2. Presença de carvão e evidências de desflorestaçãoOutro dos principais argumentos utilizados no estudo de Raposeiro e colaboradores, é a presença de carvão nos sedimentos, que seria um sinal da queima de madeira e consequente desflorestação em torno destas lagoas. Se o carvão tivesse origem na queima das florestas pelos hipotéticos povoamentos anteriores à chegada dos portugueses, a presença de carvão seria acompanhada pela diminuição da abundância do pólen das espécies arbóreas. No entanto, na Lagoa do Caldeirão do Corvo, foi detetado carvão desde o séc. IX, com maior frequência entre o 1000 e 1300 EC, mas a percentagem de pólen de espécies arbóreas só apresenta uma diminuição de forma substancial e definitiva, no “período português”, por volta de 1600 EC, atingindo um mínimo só no séc. XVIII. Também na Lagoa Funda das Flores, apesar da existência de carvão desde o séc. XI, a diminuição definitiva do coberto florestal só se verifica a partir do séc. XV.

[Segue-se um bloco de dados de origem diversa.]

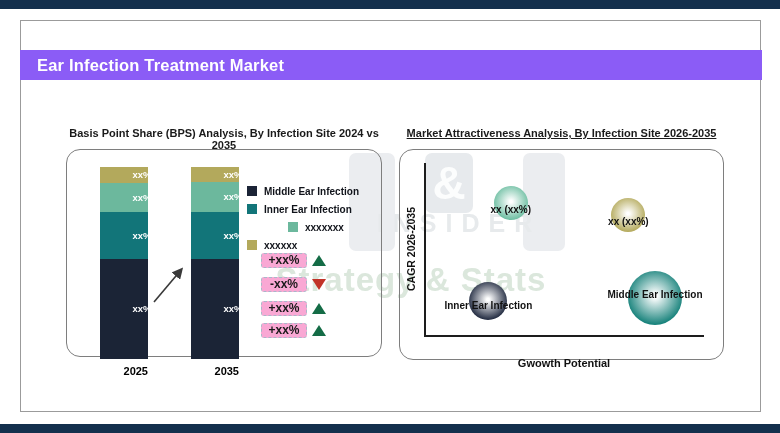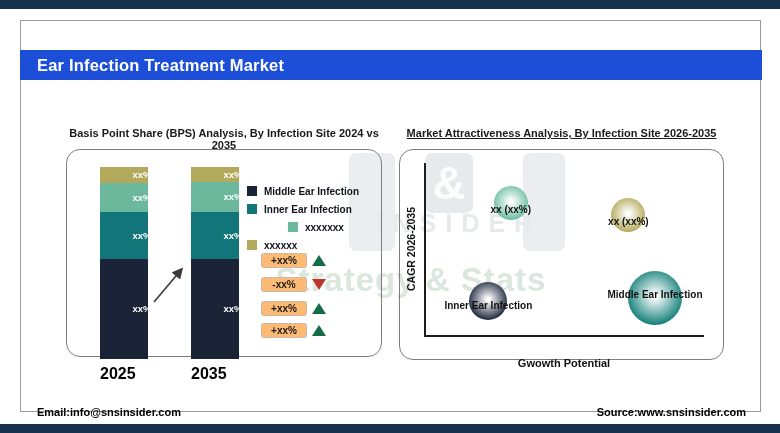"Ear Infection Treatment Market" #title-bar { background: #1d4ed8 -> #8b5cf6 }
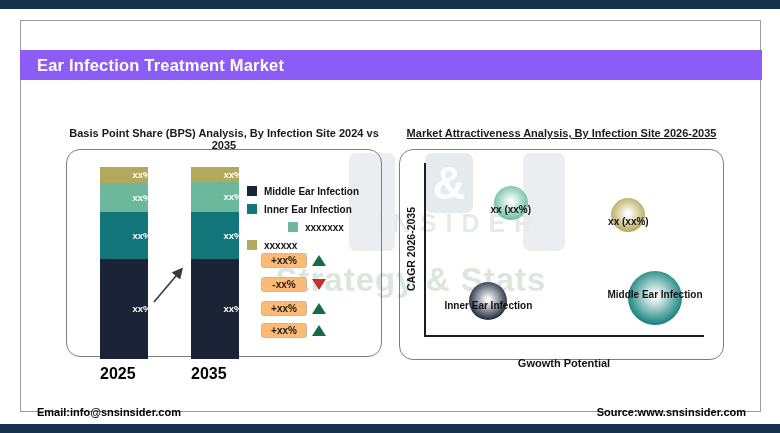"+xx%" .change-box { background: #fdba74 -> #f9a8d4; font-size: 10px -> 12px }
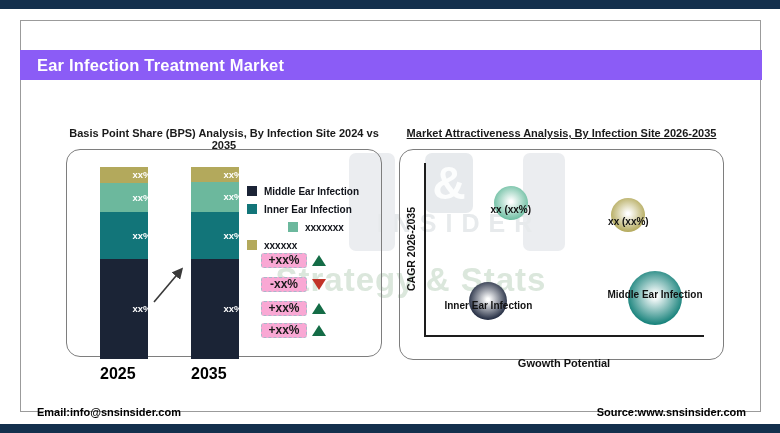"2025" .year-label { font-size: 16px -> 11px; text-align: left -> right }
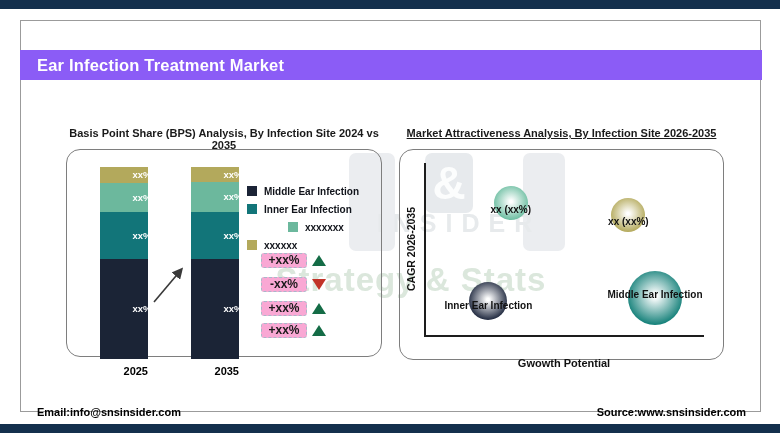"Email:info@snsinsider.com" div { html: <div> <span>Email:info@snsinsider.com</span> <span>Source:www.snsinsider.com</span> </div> -> none }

«O facto da presença de carvão não ser, de uma forma consistente, acompanhada por uma diminuição clara do coberto arbóreo impede a utilização deste indicador de forma fiável.» Na realidade, o carvão pode também ter origem em incêndios de causas naturais ou em florestas carbonizadas por eventos vulcânicos, anteriores ao período amostrado, que poderão ter originado depósitos de carvão. Estes depósitos naturais vão sendo depois gradualmente erodidos ou expostos em deslizamentos de terras, acabando algum deste carvão por ser arrastado, pela água da chuva, para as lagoas. «Em ilhas vulcânicas a existência de carvão formado devido à atividade vulcânica é muito comum (ex. Góis-Marques et al. 2020) e, por isso, o seu uso como indicador da presença humana deve ser feito com muita cautela.»

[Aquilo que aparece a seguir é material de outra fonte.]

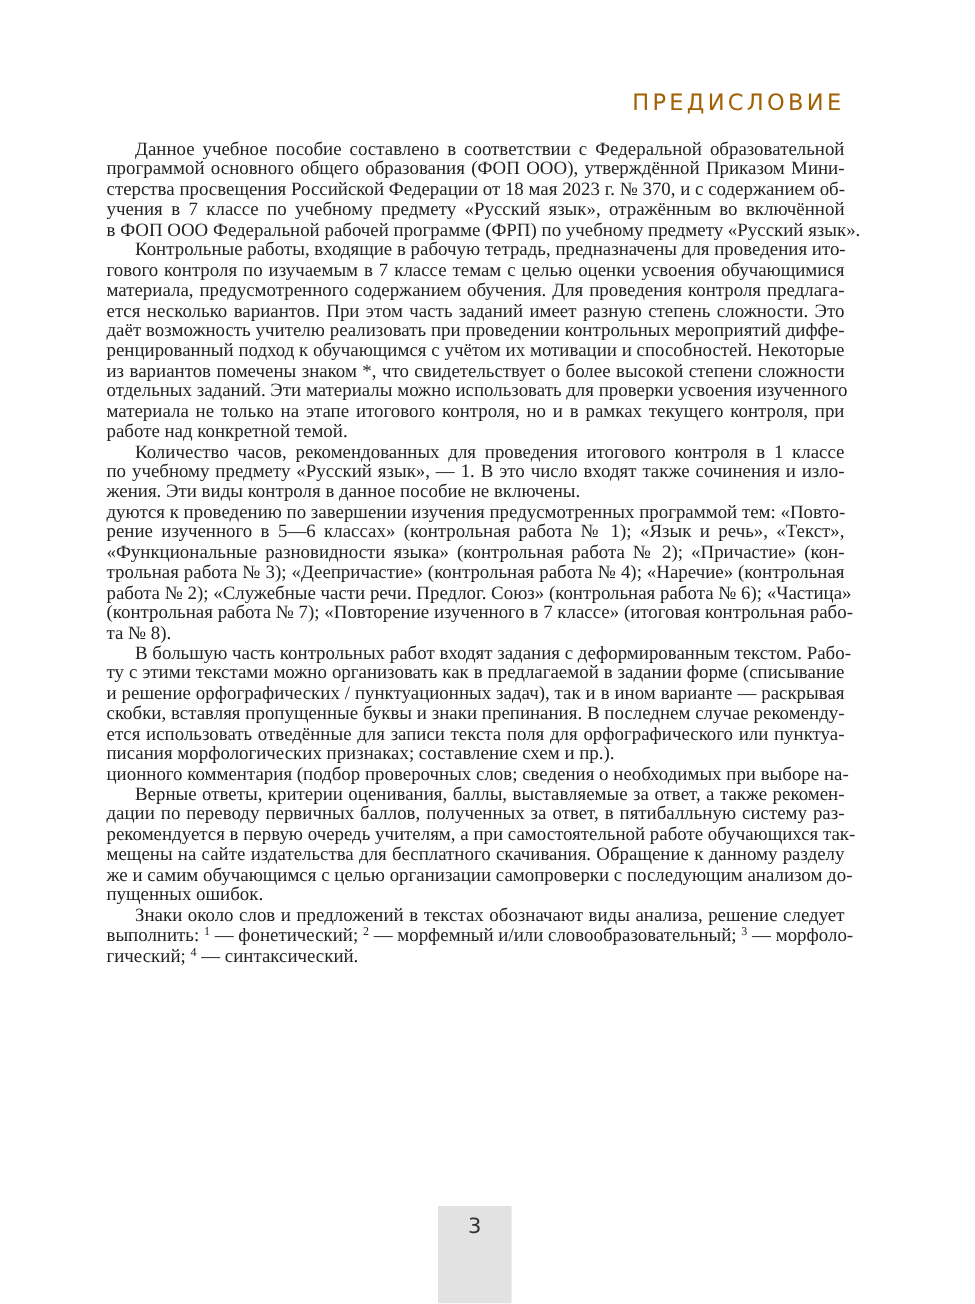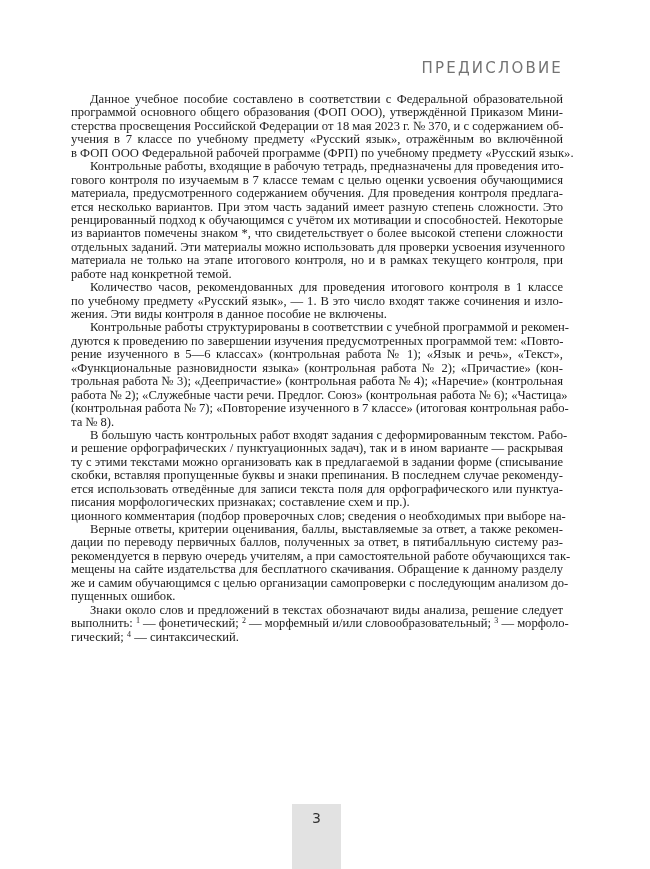"ПРЕДИСЛОВИЕ" .heading { color: #737373 -> #a16207 }
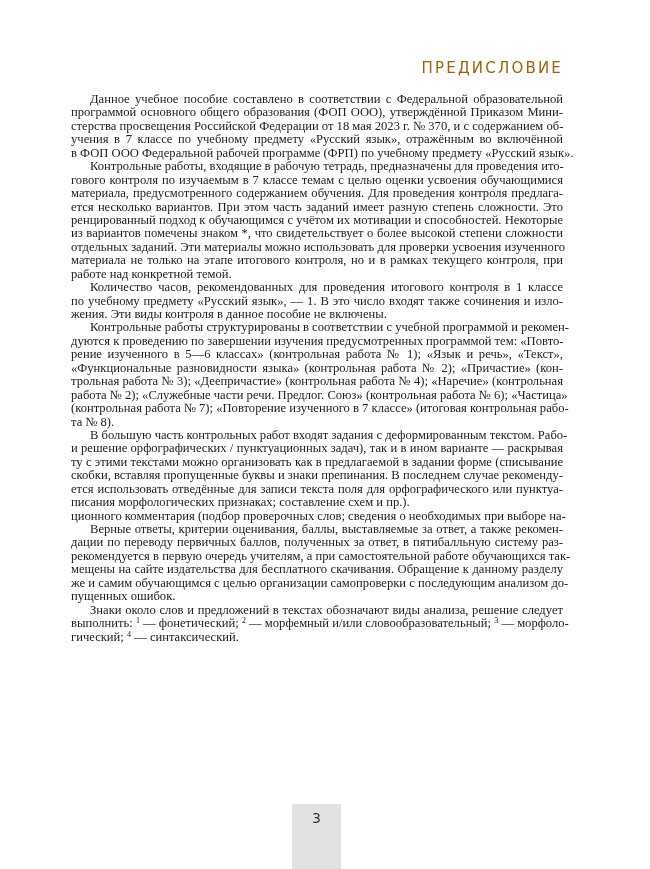"даёт возможность учителю реализовать при" span.line { html: none -> <span>даёт возможность учителю реализовать при проведении контрольных мероприятий диффе-</span> }
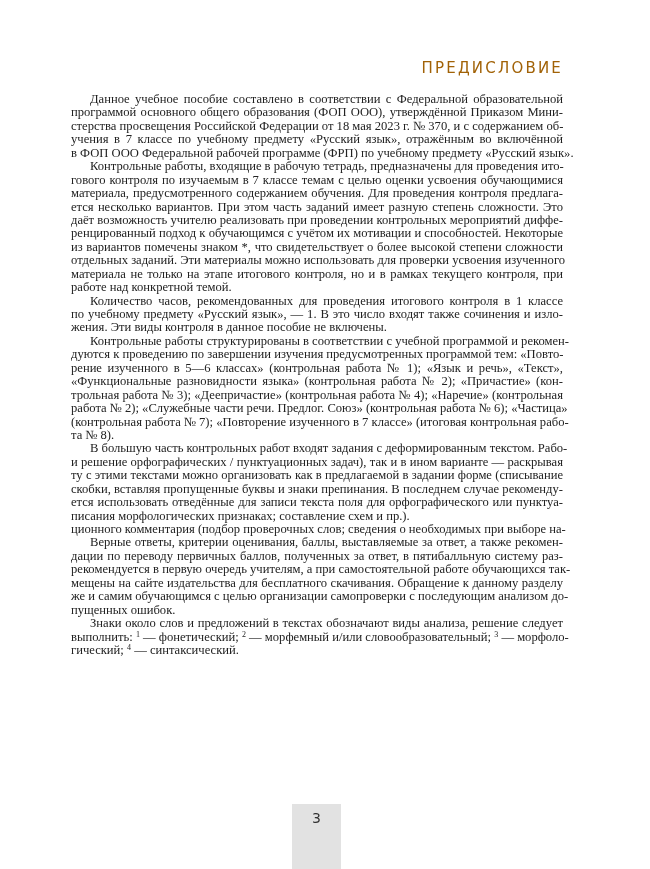"Контрольные работы структурированы в" span.line { html: <span>Контрольные работы структурированы в соответствии с учебной программой и рекомен-</span> -> none }
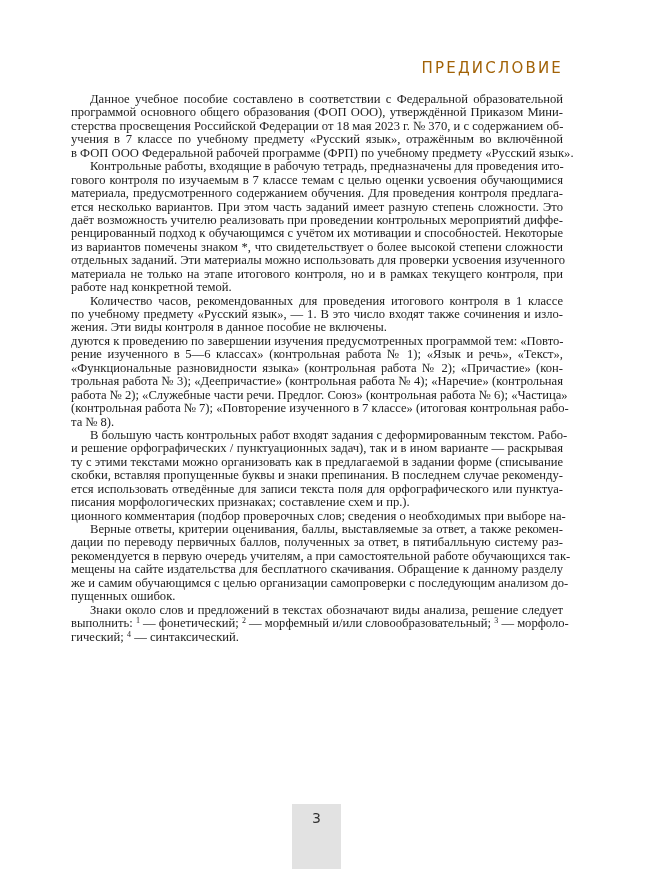"и решение орфографических /" span.line { order: before "ту с этими текстами можно" -> after "ту с этими текстами можно" }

3. Comparação com estudos anterioresA tendência de desflorestação apenas durante a ocupação portuguesa das ilhas, é concordante com estudos anteriores, realizados por equipas lideradas por Simon Connor (da Universidade Nacional da Austrália) (Connor et al. 2012; Connor et al. 2013), nas ilhas do Pico e das Flores. No caso das Flores, amostras anteriores da Lagoa Rasa e da Alagoínha demonstram que as grandes alterações aconteceram apenas nos séculos XVI-XVII. No caso do Pico, os estudos anteriores foram realizados numa turfeira e na Lagoa do Caveiro, indicando que as grandes mudanças da vegetação terão igualmente ocorrido nos séculos XVI-XVII. Ou seja, «os trabalhos realizados por outros autores nas ilhas das Flores e do Pico, e os próprios dados de Raposeiro e colaboradores para a ilha do Corvo, não apoiam a hipótese de terem existido importantes alterações antropogénicas do coberto arbóreo, anteriores à chegada dos portugueses.»

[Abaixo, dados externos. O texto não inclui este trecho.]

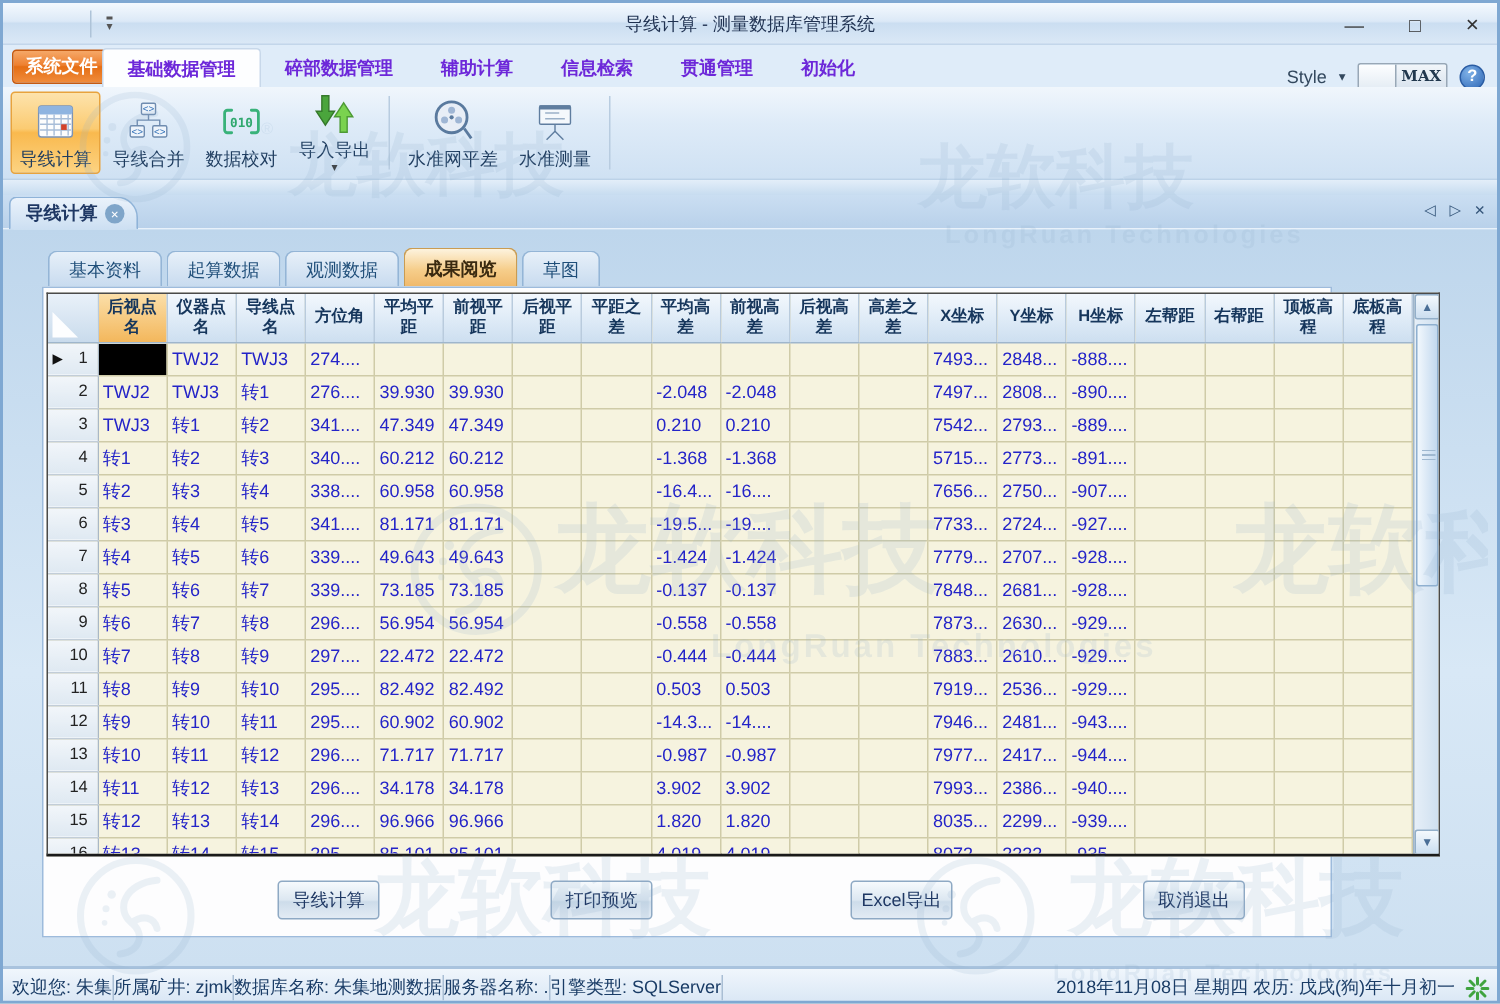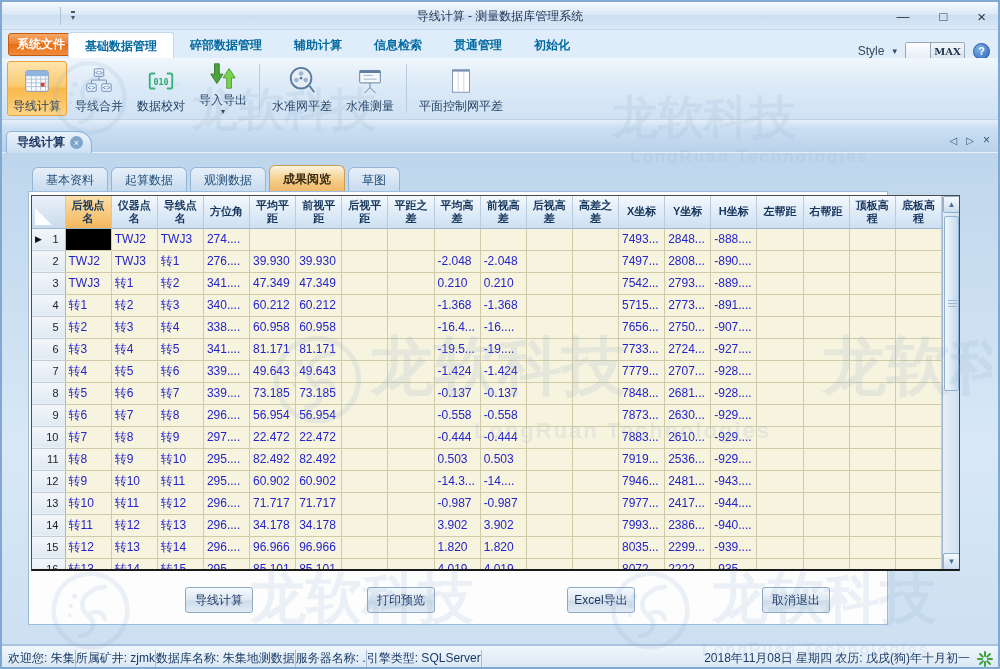"基础数据管理" .rtab { color: #0369a1 -> #6d28d9 }
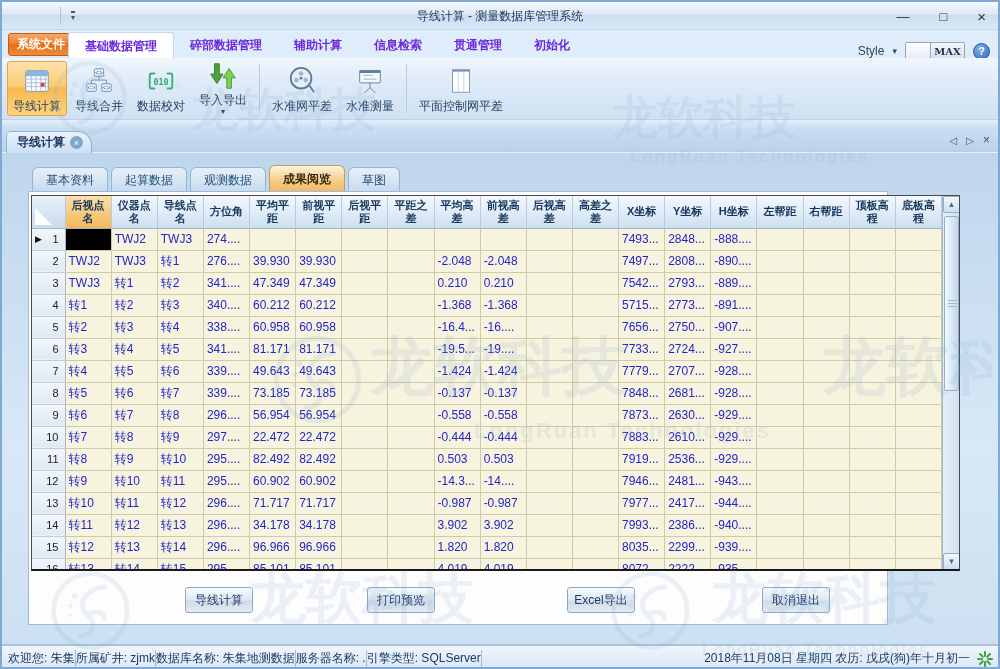"平面控制网平差" div.rbtn { html: <div> <span> <svg> <rect></rect> <path></path> <path></path> </svg> </span> <span>平面控制网平差</span> </div> -> none }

Ainda no que respeita às mudanças na vegetação, importa realçar que poderão ter origem natural, devido à ocorrência de erupções vulcânicas, fortes tempestades ou deslizamentos de terras, tal como foi demonstrado por Connor et al. (2012), com o registo de importantes mudanças na vegetação a ocorrerem na área circundante da Lagoa do Caveiro, no Pico, nos últimos 6000 anos.
4. Presença de pólen de espécies indicadoras da presença humana«Relativamente ao pólen de centeio, apenas temos dados da sua presença, mas não da sua abundância, pelo que a origem natural (transporte pelo vento ou por aves) será tão plausível como a origem antropogénica». Na realidade, o pólen pode ser transportado por milhares de quilómetros pelo vento, e por isso pode não ter origem local. Raposeiro e colaboradores usam ainda o pólen de Plantago como indicador da presença humana. Este género de plantas com flor inclui três espécies que ocorrem em todas as ilhas. Destas três espécies, uma é considerada como nativa e duas como introduzidas (Silva et al. 2010). A espécie nativa (Plantago coronopus) apresenta uma ampla distribuição, ocorrendo desde a costa até aos 1000 m de altitude (Schaefer 2005). «A existência de pólen de plantas do género Plantago não indica, de per si, a presença humana, uma vez que uma das espécies deste género (Plantago coronopus) é uma espécie nativa muito comum em todas as ilhas.»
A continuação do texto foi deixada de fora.